For particular reasons I won’t go into here, when it comes to backing up family photos–photos taken by my family’s digital cameras and various phones–I try to pull all those files together periodically and back them up under one common folder on my NAS, organized in year and month sub-directories.  The process works out well for the most part but I occasionally have to deal with the problem of duplicate files–files I’ve already backed up once but weren’t removed from the device in question–or, worse, files sharing the same name but are entirely different pictures.


One way to identify these problems is with PowerShell’s Compare-Object cmdlet.  Imagine this scenario: I have a folder of pictures I downloaded from one of my kids’ phones.  That folder contains pictures taken in both June and July but I only want to determine if there are any new July pictures that I need to backup.  I can run the following at the PowerShell command prompt:

PS > $backed_up_files = gci "C:\my_nas_backup\Pictures\2018\July"
PS > $files_to_be_backed_up = gci "J:\104APPLE" | ? {$_.LastWriteTime -ge "2018-07-01" -and $_.LastWriteTime -lt "2018-08-01"}
PS > $c = compare -ReferenceObject $files_to_be_backed_up -DifferenceObject $backed_up_files
PS > $c | ? {$_.SideIndicator -eq "<="}

This produces a list of files that are not presently backed up, but I have two problems with this approach:

  1. The Compare-Object cmdlet can be slow, often taking several seconds to run, particularly if you have a few thousand photos to examine and
  2. More importantly, if you have photos that share the same filename yet are completely different photos, Compare-Object doesn’t seem to be smart enough to see the difference and point this out.

Enter Robocopy, FTW

There are lots of hidden gems in Windows, not the least of which is Robust File Copy (robocopy for short).  Robocopy is a fast and clever command line tool for copying folders and files and a great solution for some of your more challenging backup needs.  Leveraging some help from this post, I constructed the following robocopy command to see what July photos still needed backing up:

C:\>robocopy "J:\104APPLE" "C:\my_nas_backup\Pictures\2018\July" /l /ns /ndl /njs /njh /xx /minage:20180801 /maxage:20180701 /log:rc_july.log

Lot of command line arguments there!  Here are their explanations:

  • l – List only – don’t copy (this will just list out the files robocopy would normally want to copy over)
  • ns – don’t log file sizes
  • ndl – don’t log directory names (I’m only looking at files, not directories, anyway)
  • njs – No Job Summary (trying to keep my log file trim)
  • njh – No Job Header
  • xx – eXclude eXtra files and directories; “extra” files seem to be those files already in my backup folder.  For this particular problem, I only want to know about files I’ve yet to back up.
  • minage – exclude files newer than n days/date
  • maxage – exclude files older than n days/date (I only want photos taken in July, so I need to set these values accordingly)
  • log – output status to LOG file (the results of the comparison will be written to this file)

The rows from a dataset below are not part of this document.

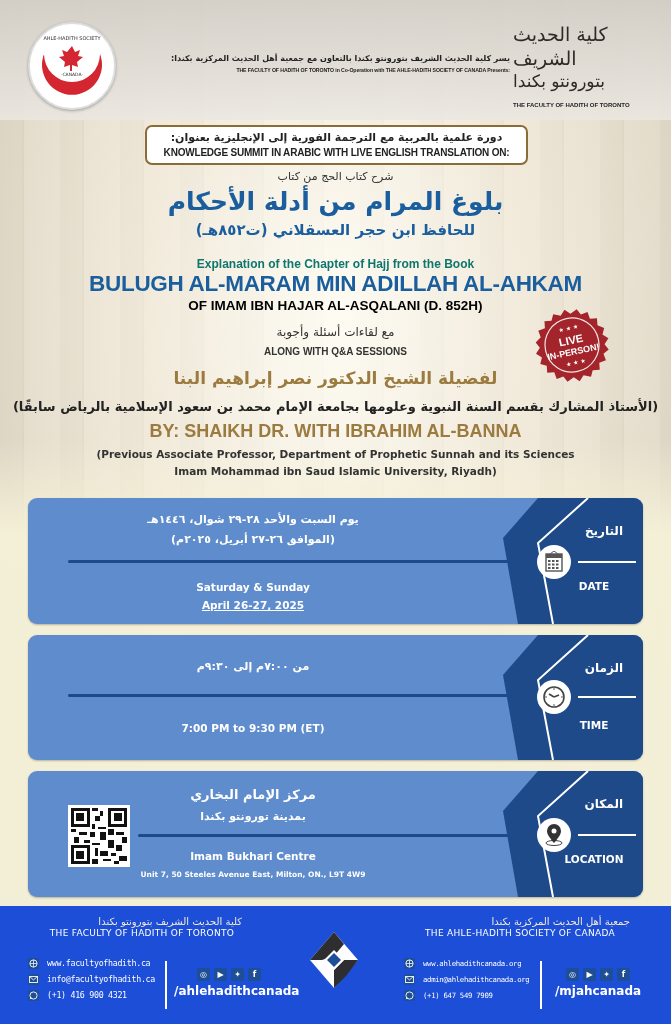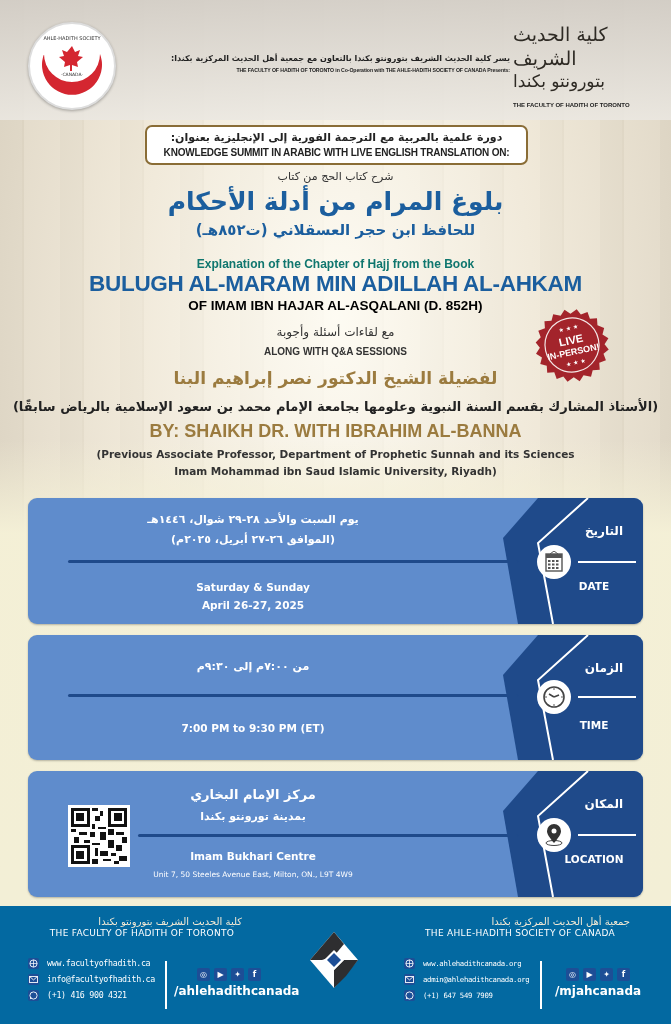--- a/index.html
+++ b/index.html
@@ -82,21 +82,21 @@
   .card .label-ar { position: absolute; right: 20px; font-size: 12px; font-weight: bold; color: #fff; direction: rtl; }
   .card .label-en { position: absolute; right: 14px; width: 70px; text-align: center; font-family: "DejaVu Sans", sans-serif; font-size: 10.5px; font-weight: bold; color: #fff; }
   .card .icon-circle {
     position: absolute; width: 34px; height: 34px; border-radius: 50%; background: #fff;
     display: flex; align-items: center; justify-content: center;
   }
   .card .icon-line { position: absolute; height: 2px; background: #fff; }
   .qr { position: absolute; left: 40px; top: 34px; width: 62px; height: 62px; background: #fff; padding: 3px; }
 
   
-  .footer { position: absolute; left: 0; right: 0; bottom: 0; height: 118px; background: #0369a1; z-index: 2; }
+  .footer { position: absolute; left: 0; right: 0; bottom: 0; height: 118px; background: #1d4ed8; z-index: 2; }
   .footer-col { position: absolute; top: 10px; width: 300px; }
   .footer-left { left: 22px; }
   .footer-right { left: 400px; }
   .f-ar { font-size: 10px; color: #f3ead5; direction: rtl; text-align: center; width: 230px; letter-spacing: 0.5px; }
   .footer-left .f-ar { text-align: right; padding-right: 10px; }
   .footer-right .f-ar { text-align: right; width: 230px; }
   .f-en { font-family: "DejaVu Sans", sans-serif; font-size: 9px; color: #fff; width: 240px; text-align: center; letter-spacing: 0.3px; margin-top: 1px; }
   .contacts { position: absolute; top: 40px; }
   .contact-row { display: flex; align-items: center; height: 14px; margin-bottom: 2px; }
   .c-icon { width: 11px; height: 11px; background: #1d4e96; border-radius: 2px; margin-right: 8px; display: flex; align-items: center; justify-content: center; }
@@ -171,21 +171,21 @@
 
 <div class="card card-date">
   <svg class="side-svg" viewBox="0 0 150 126" preserveAspectRatio="none">
     <polygon points="45,0 150,0 150,126 25,126 10,40" fill="#1f4a8a"></polygon>
     <polyline points="95,0 45,45 60,126" fill="none" stroke="#fff" stroke-width="2"></polyline>
   </svg>
   <div class="ar-main" style="top:12px;">يوم السبت والأحد ٢٨-٢٩ شوال، ١٤٤٦هـ</div>
   <div class="ar-main" style="top:32px;">(الموافق ٢٦-٢٧ أبريل، ٢٠٢٥م)</div>
   <div class="divider" style="top:62px;"></div>
   <div class="en-main" style="top:80px;">Saturday &amp; Sunday</div>
-  <div class="en-main" style="top:98px;">April 26-27, 2025</div>
+  <div class="en-main" style="top:98px;text-decoration:underline;">April 26-27, 2025</div>
   <div class="label-ar" style="top:26px;">التاريخ</div>
   <div class="icon-line" style="left:550px; width:58px; top:63px;"></div>
   <div class="icon-circle" style="left:509px; top:47px;">
     <svg width="20" height="22" viewBox="0 0 20 22">
       <path d="M6 3 L10 0 L14 3" fill="none" stroke="#555" stroke-width="1"></path>
       <rect x="2" y="3" width="16" height="17" fill="#fff" stroke="#555" stroke-width="1.4"></rect>
       <rect x="2" y="3" width="16" height="4" fill="#555"></rect>
       <g fill="#555">
         <rect x="4" y="9" width="2.5" height="2"></rect>
           <rect x="8" y="9" width="2.5" height="2"></rect>
@@ -269,21 +269,21 @@
         <rect x="8" y="19" width="2" height="2"></rect>
           <rect x="12" y="19" width="3" height="1"></rect>
           <rect x="16" y="20" width="2" height="1"></rect>
       </g>
     </svg>
   </div>
   <div class="ar-main" style="top:14px; font-size:13px;">مركز الإمام البخاري</div>
   <div class="ar-main" style="top:36px;">بمدينة تورونتو بكندا</div>
   <div class="divider" style="top:63px; left:110px; width:380px;"></div>
   <div class="en-main" style="top:76px;">Imam Bukhari Centre</div>
-  <div class="en-main" style="top:95px; font-size:7.5px; font-weight:normal;">Unit 7, 50 Steeles Avenue East, Milton, ON., L9T 4W9</div>
+  <div class="en-main" style="top:95px; font-size:7.5px; font-weight:bold;">Unit 7, 50 Steeles Avenue East, Milton, ON., L9T 4W9</div>
   <div class="label-ar" style="top:26px;">المكان</div>
   <div class="icon-line" style="left:550px; width:58px; top:63px;"></div>
   <div class="icon-circle" style="left:509px; top:47px;">
     <svg width="22" height="24" viewBox="0 0 22 24">
       <ellipse cx="11" cy="20" rx="8" ry="2.5" fill="none" stroke="#444" stroke-width="1"></ellipse>
       <path d="M11 20 C6 14 4 11 4 8 A7 7 0 0 1 18 8 C18 11 16 14 11 20 Z" fill="#333"></path>
       <circle cx="11" cy="8" r="2.5" fill="#fff"></circle>
     </svg>
   </div>
   <div class="label-en" style="top:82px; right:4px; width:90px;">LOCATION</div>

Robocopy applies different labels to the files it examines.  In my case, it applied the “extra” label to photos already in my backup directory.  Since I’m not concerned about these, I used the “xx” argument to suppress that information.  Next, it applied the label “new” to files in the phone directory but not in the backup directory.  Those are photos I definitely need to add to the backup.  Finally, it applied the label “newer” to photos in both directories that share the same file names but are completely different photos.  Sweet!

All this and robocopy copy ran in sub-seconds.  I think this will be my go-to tool going forward when comparing photos for backup.